*** Provided records ***

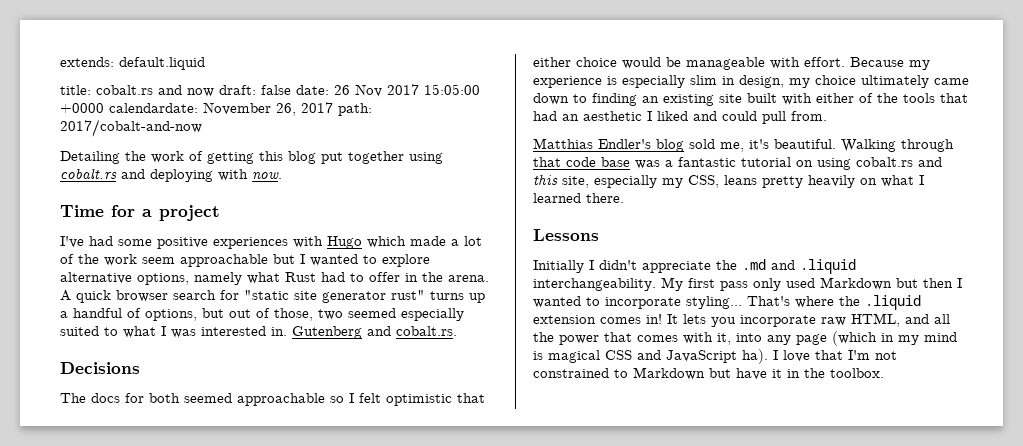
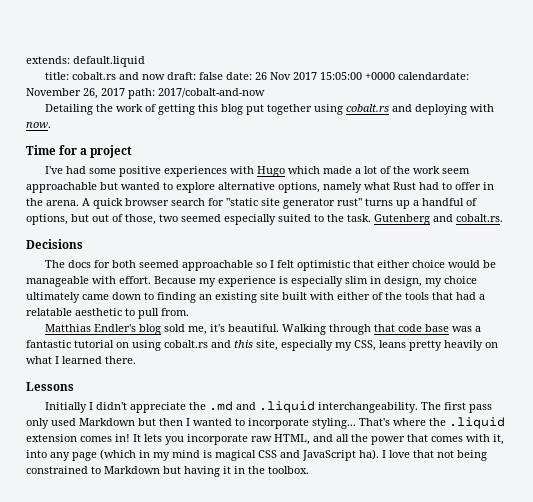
[300,254,305,264] I -> (118, 186) none
[123,326,287,338] what I was interested in. -> [327,214,371,222] the task.
[562,111,757,121] an aesthetic I liked and could -> [479,294,485,300] [26,308,135,316] a relatable aesthetic to
[661,277,683,291] My -> [421,402,442,410] The
[848,350,897,360] I'm not -> [437,450,487,461] not being
[736,368,767,380] have -> [184,466,220,477] having

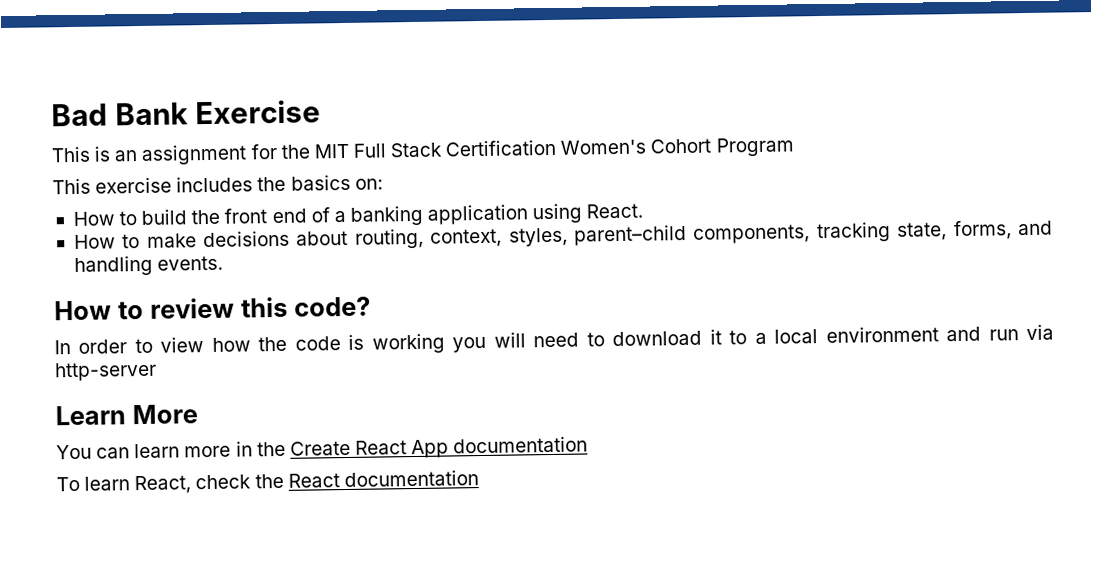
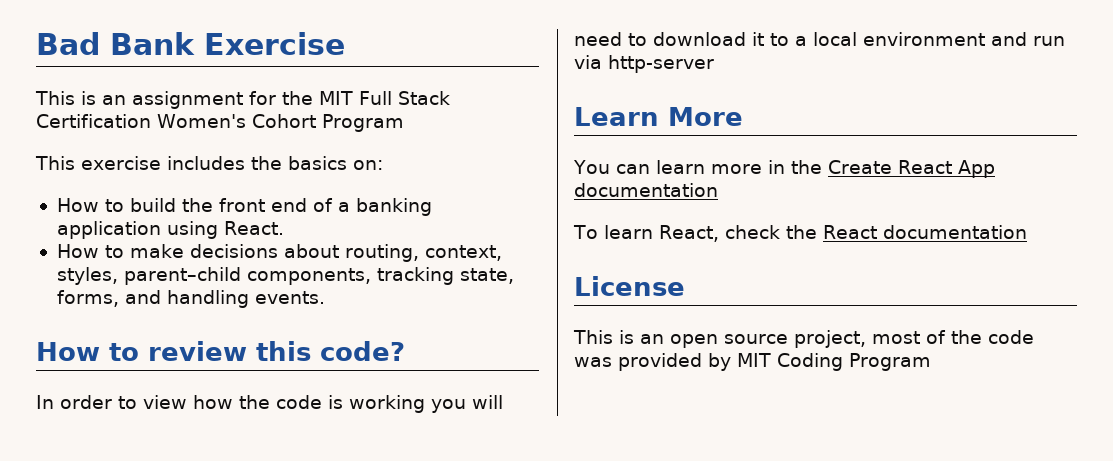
(479, 479) none -> [574,276,685,296] [573,330,1034,348] [574,353,931,371] // License // This is an open source project, most of the code was provided by MIT Coding Program

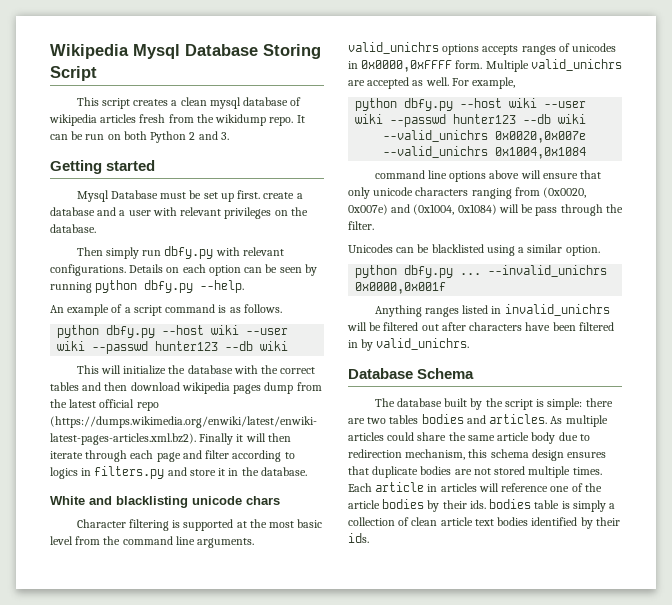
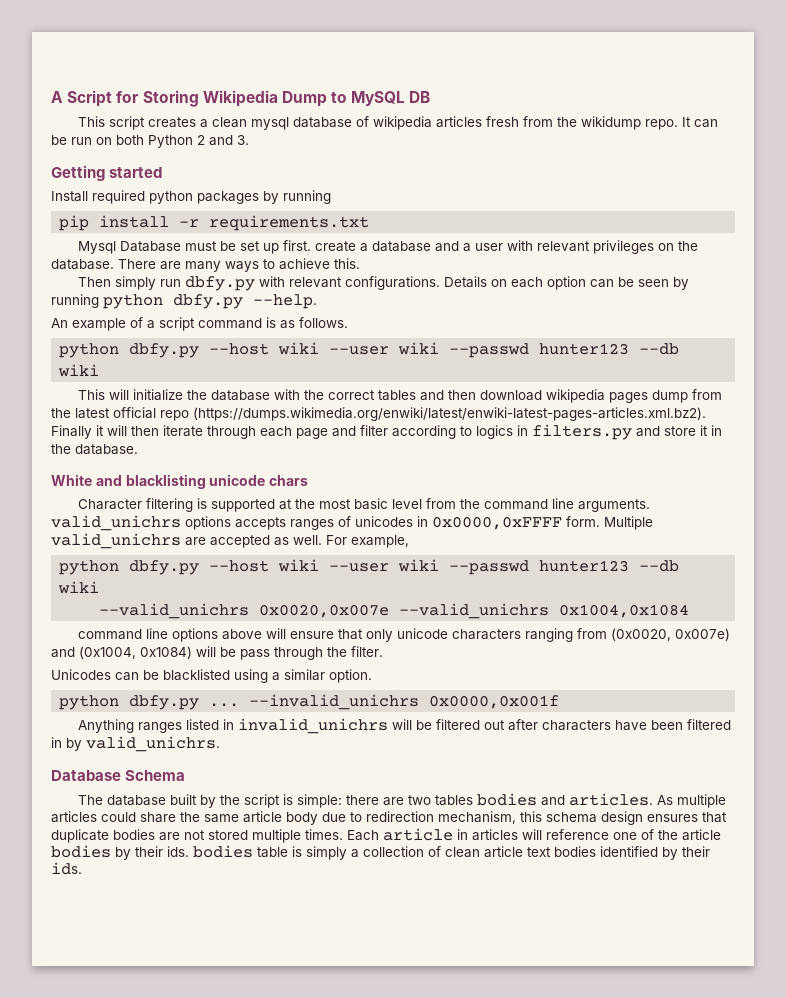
[50,44,321,59] [50,66,97,81] Wikipedia Mysql Database Storing Script -> [51,90,431,107] A Script for Storing Wikipedia Dump to MySQL DB
(156, 165) none -> [51,190,331,204] [59,215,370,231] // Install required python packages by running // pip install -r requirements.txt
(96, 228) none -> [118,258,360,272] There are many ways to achieve this.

*** End of Provided records ***

## Problem:
Wherever a line above contains "none", copy that line.

## Result of this task:
[300,254,305,264] I -> (118, 186) none
(479, 479) none -> [574,276,685,296] [573,330,1034,348] [574,353,931,371] // License // This is an open source project, most of the code was provided by MIT Coding Program
(156, 165) none -> [51,190,331,204] [59,215,370,231] // Install required python packages by running // pip install -r requirements.txt
(96, 228) none -> [118,258,360,272] There are many ways to achieve this.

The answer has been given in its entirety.